Australian regulator fights its corner on competition
- ACCC hits out at mobile price rises
- Sends a 'told you so' message on TPG-Vodafone merger
- Urges customers to switch provider
Australia's communications regulator has launched a blistering attack on the market's three big mobile players for pushing up prices, but its outburst is as much to do with justifying its own position as it is protecting competition.
Millions of Australian consumers are paying inflated prices for their mobile plans in the wake of Vodafone's merger with would-be fourth mobile player TPG Telecom just over a year ago, the Australian Competition and Consumer Commission (ACCC) insisted on Monday, sharing data it has collected over the past 12 months.
"Our analysis shows that consumers will now be left paying significantly more for a range of mobile phone plans at Telstra, Optus and Vodafone," said ACCC Chair Rod Sims, going straight for the consumer protection angle in this announcement (which includes exaples of price hikes from the past year).
It's hard to argue with the data: The ACCC has provided a raft of numbers to demonstrate that post-paid plans from the big three have gone up, while the expiry periods on prepaid plans have been tweaked sufficiently as to effectively constitute a price hike. Telstra's post-paid plans have increased in price by A$5-A$10 per month and Optus has hiked bills by between 8% and 15%, it said. One Vodafone plan increased by as much as A$40 per month, offset somewhat by temporary discounting and bonus inclusions.
But while the numbers speak for themselves, it is hard not to view this as an attempt at 'told you so' from the regulator.
The ACCC attempted to block Vodafone's bid to merge with MVNO TPG Telecom – announced almost three years ago – on the grounds that it wanted to preserve market competition, something it believed would only be possible with a four-player market. It didn't actually have a four-player market, but hoped it could force the creation of one; TPG had planned to roll out its own mobile infrastructure, but backtracked on that plan ahead of the Vodafone merger announcement, blaming the government's move to block Huawei kit.
Vodafone and TPG stuck to their guns though, launched a legal challenge against the regulator and won; the Australian federal court ruled that the deal would not substantially lessen competition. That verdict, which came in February last year, left the ACCC with egg on its face and a point to prove.
It is now attempting to do just that.
"The ACCC opposed the merger of TPG and Vodafone because we were concerned it would lead to higher mobile prices, and result in three similar providers with little incentive to compete strongly," noted Sims. "When markets end up with a smaller group of large look-alike players with stable positions, competition is muted and consumers pay more," he insisted.
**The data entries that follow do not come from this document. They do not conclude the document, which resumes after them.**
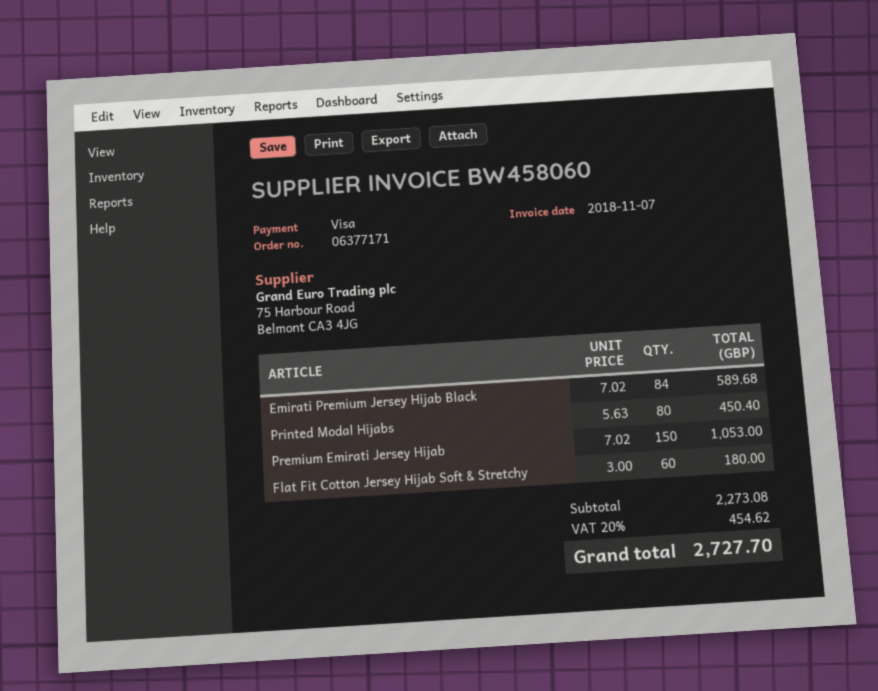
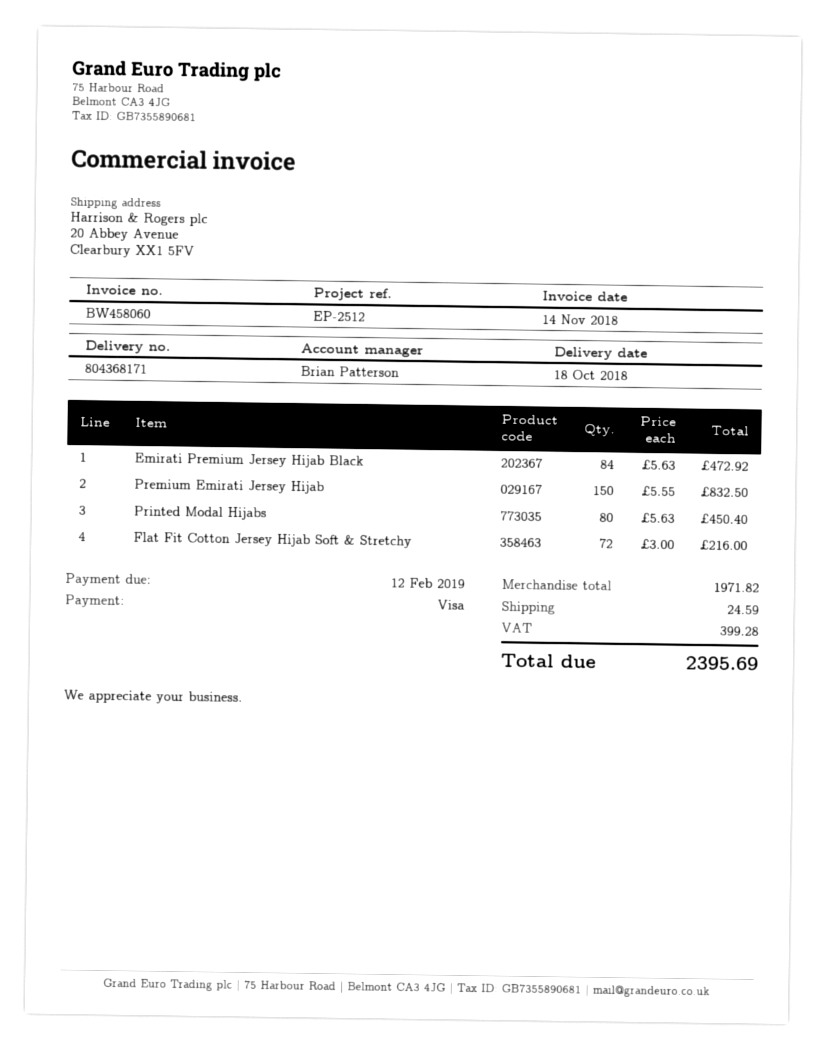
invoice date: 2018-11-07 -> 2018-11-14
Emirati Premium Jersey Hijab Black: 84 x 7.02 = 589.68 -> 84 x 5.63 = 472.92
Premium Emirati Jersey Hijab: 150 x 7.02 = 1053.00 -> 150 x 5.55 = 832.50
Flat Fit Cotton Jersey Hijab Soft & Stretchy: 60 x 3.00 = 180.00 -> 72 x 3.00 = 216.00
subtotal: 2273.08 -> 1971.82
shipping: none -> 24.59
tax: 454.62 -> 399.28
total: 2727.70 -> 2395.69

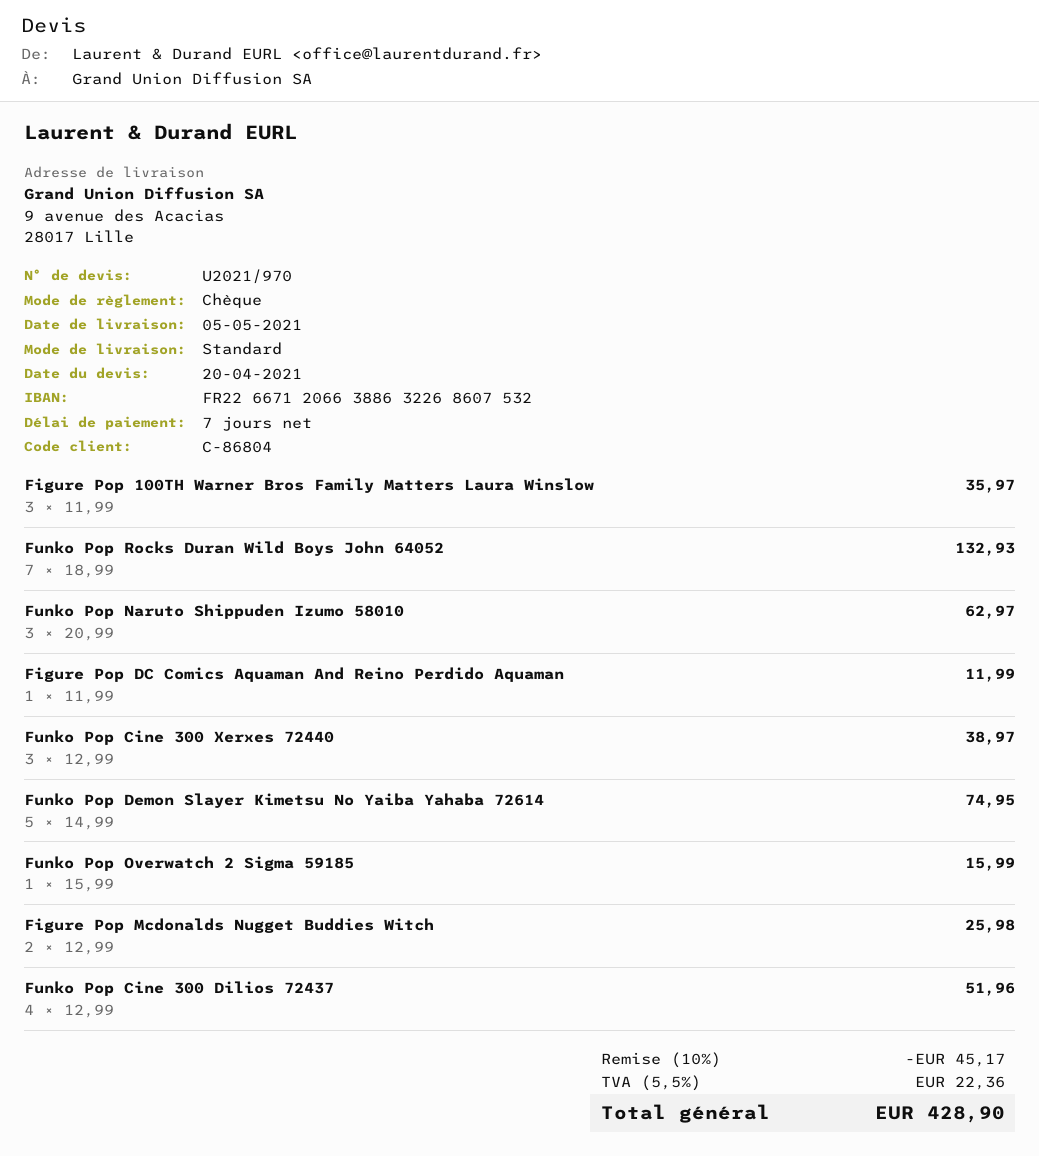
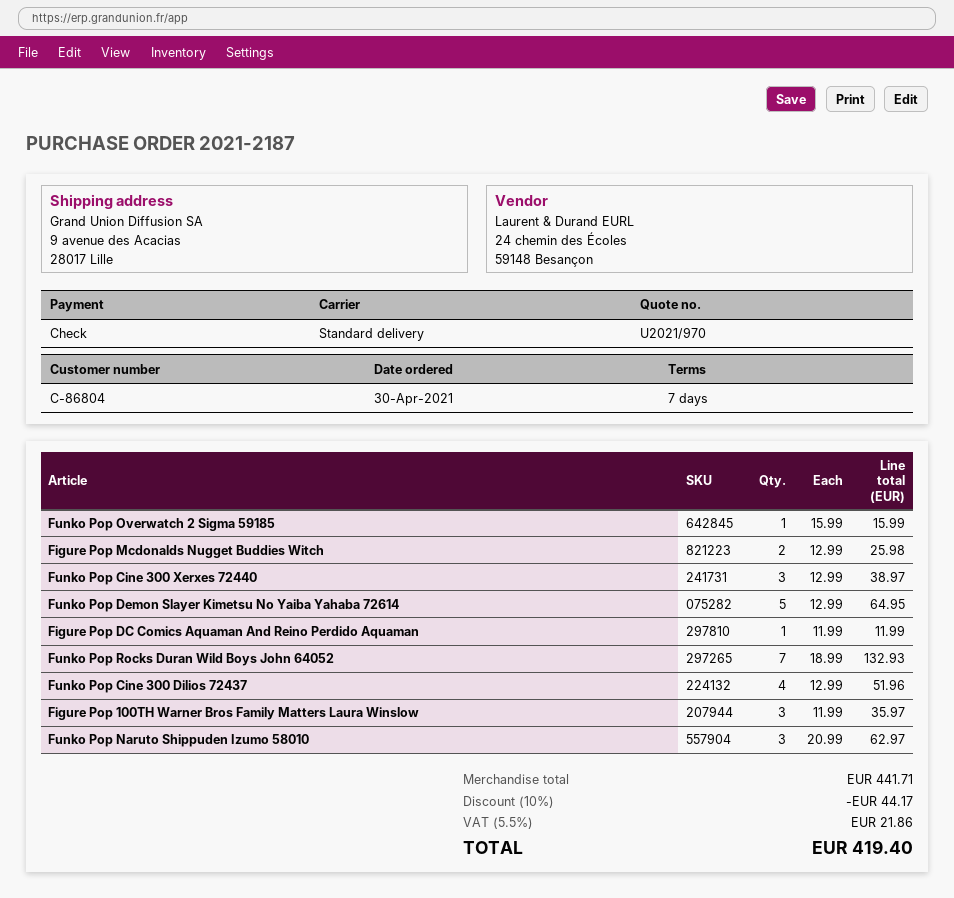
Funko Pop Demon Slayer Kimetsu No Yaiba Yahaba 72614: 5 x 14.99 = 74.95 -> 5 x 12.99 = 64.95
discount: 10% = 45.17 -> 10% = 44.17
tax: 5.5% = 22.36 -> 5.5% = 21.86
total: 428.90 -> 419.40

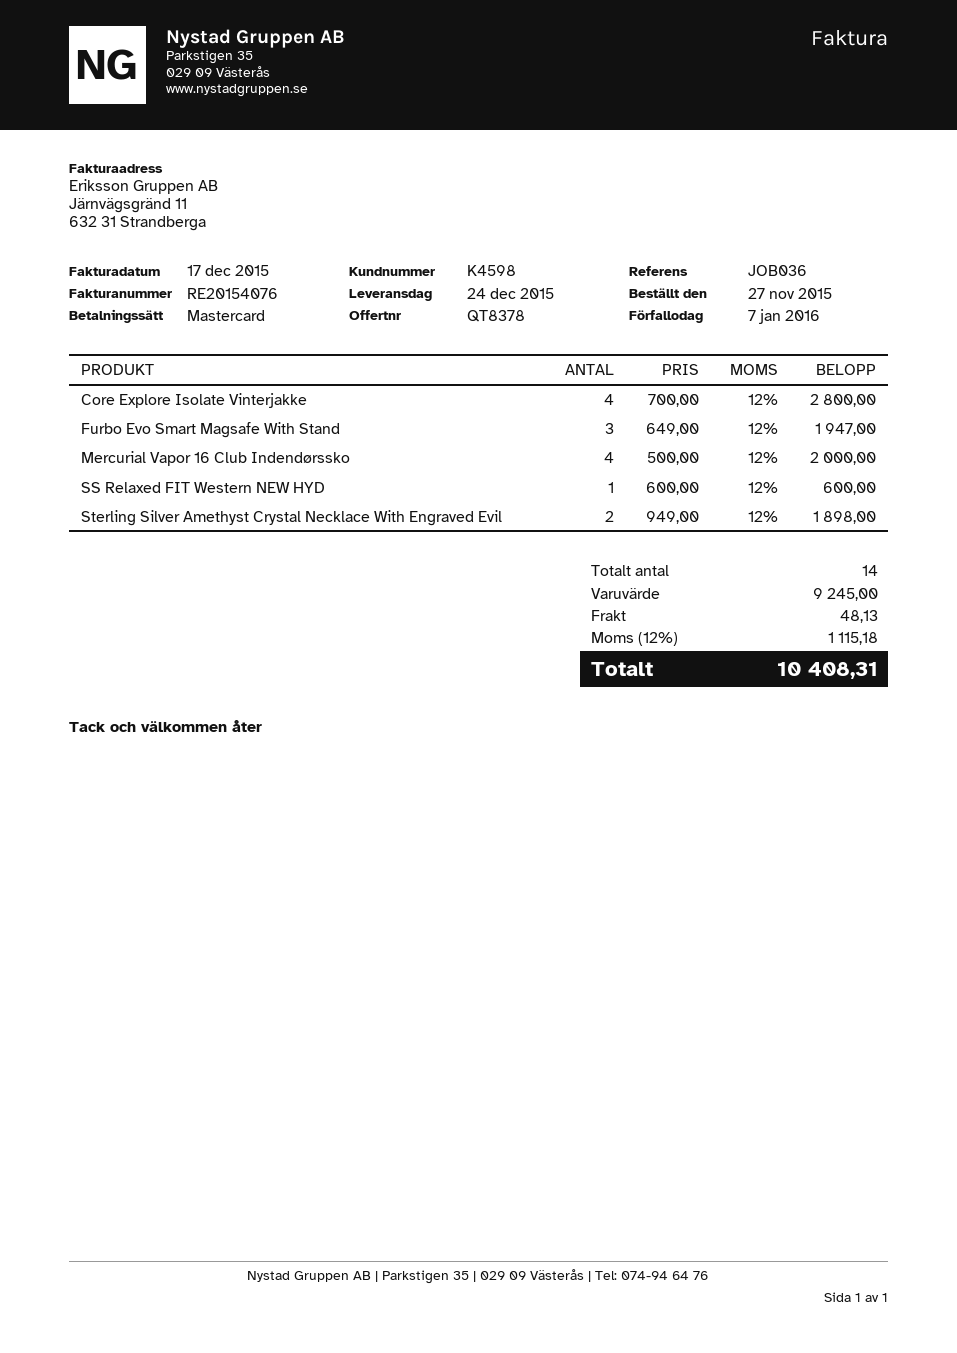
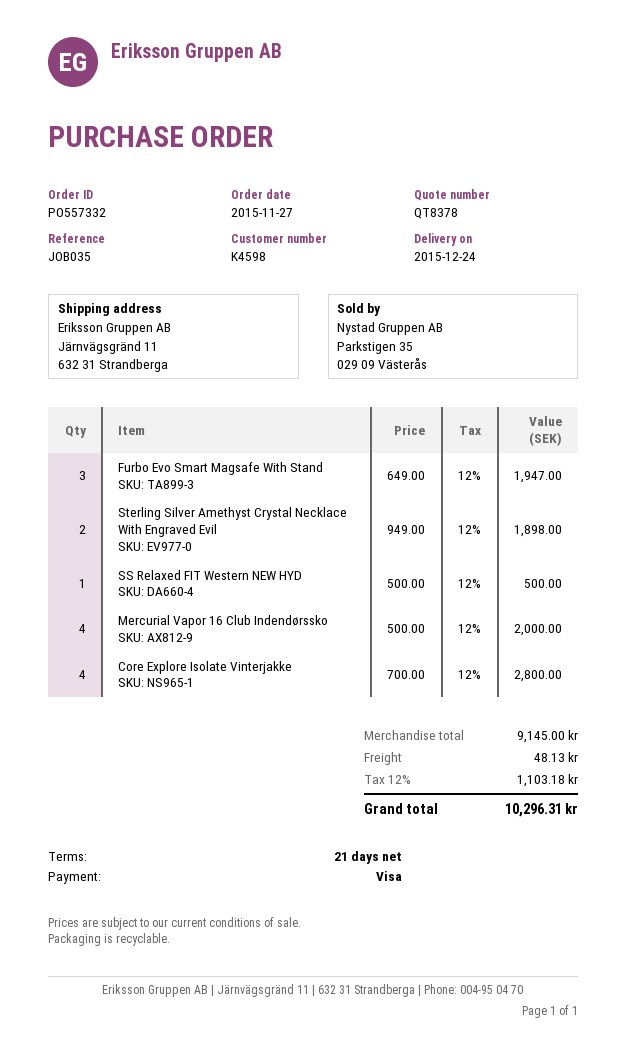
reference: JOB036 -> JOB035
payment method: Mastercard -> Visa
SS Relaxed FIT Western NEW HYD: 1 x 600.00 = 600.00 -> 1 x 500.00 = 500.00
subtotal: 9245.00 -> 9145.00
tax: 12% = 1115.18 -> 12% = 1103.18
total: 10408.31 -> 10296.31

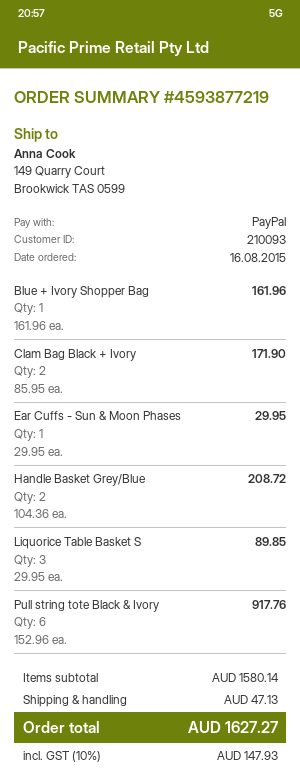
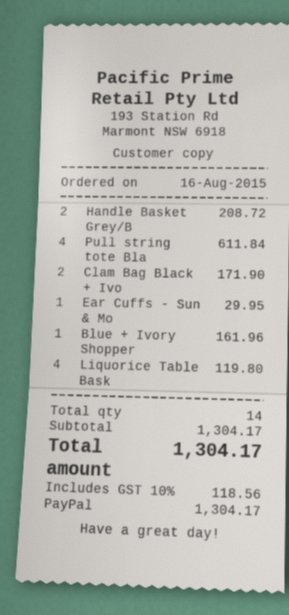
Liquorice Table Basket S: 3 for 89.85 -> 4 for 119.80
Pull string tote Black & Ivory: 6 for 917.76 -> 4 for 611.84
subtotal: 1580.14 -> 1304.17
shipping: 47.13 -> none
tax: 10% = 147.93 -> 10% = 118.56
total: 1627.27 -> 1304.17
As such, the regulator is encouraging consumers to consider moving to a smaller player, such as a reseller, noting that many mobile users don't need the additional data or extras that the big three often bundle in to offset price rises.
"We want all mobile customers to know that switching to a new provider is a very simple process," Sims said, urging consumers to check their normal data usage and choose a new plan accordingly.
“The behaviour of the three big telcos would suggest they are not concerned about losing customers to rivals," he also said.
Let's be fair, that's quite likely the case for a number of big global telcos, and if it's not, it probably should be: retaining lucrative customers and not bothering to chase 'bums on seats' at the more price-sensitive end of the market is a valid approach for operators in a number of markets.
But in Australia, those price-sensitive customers could really help the regulator send a message to the market.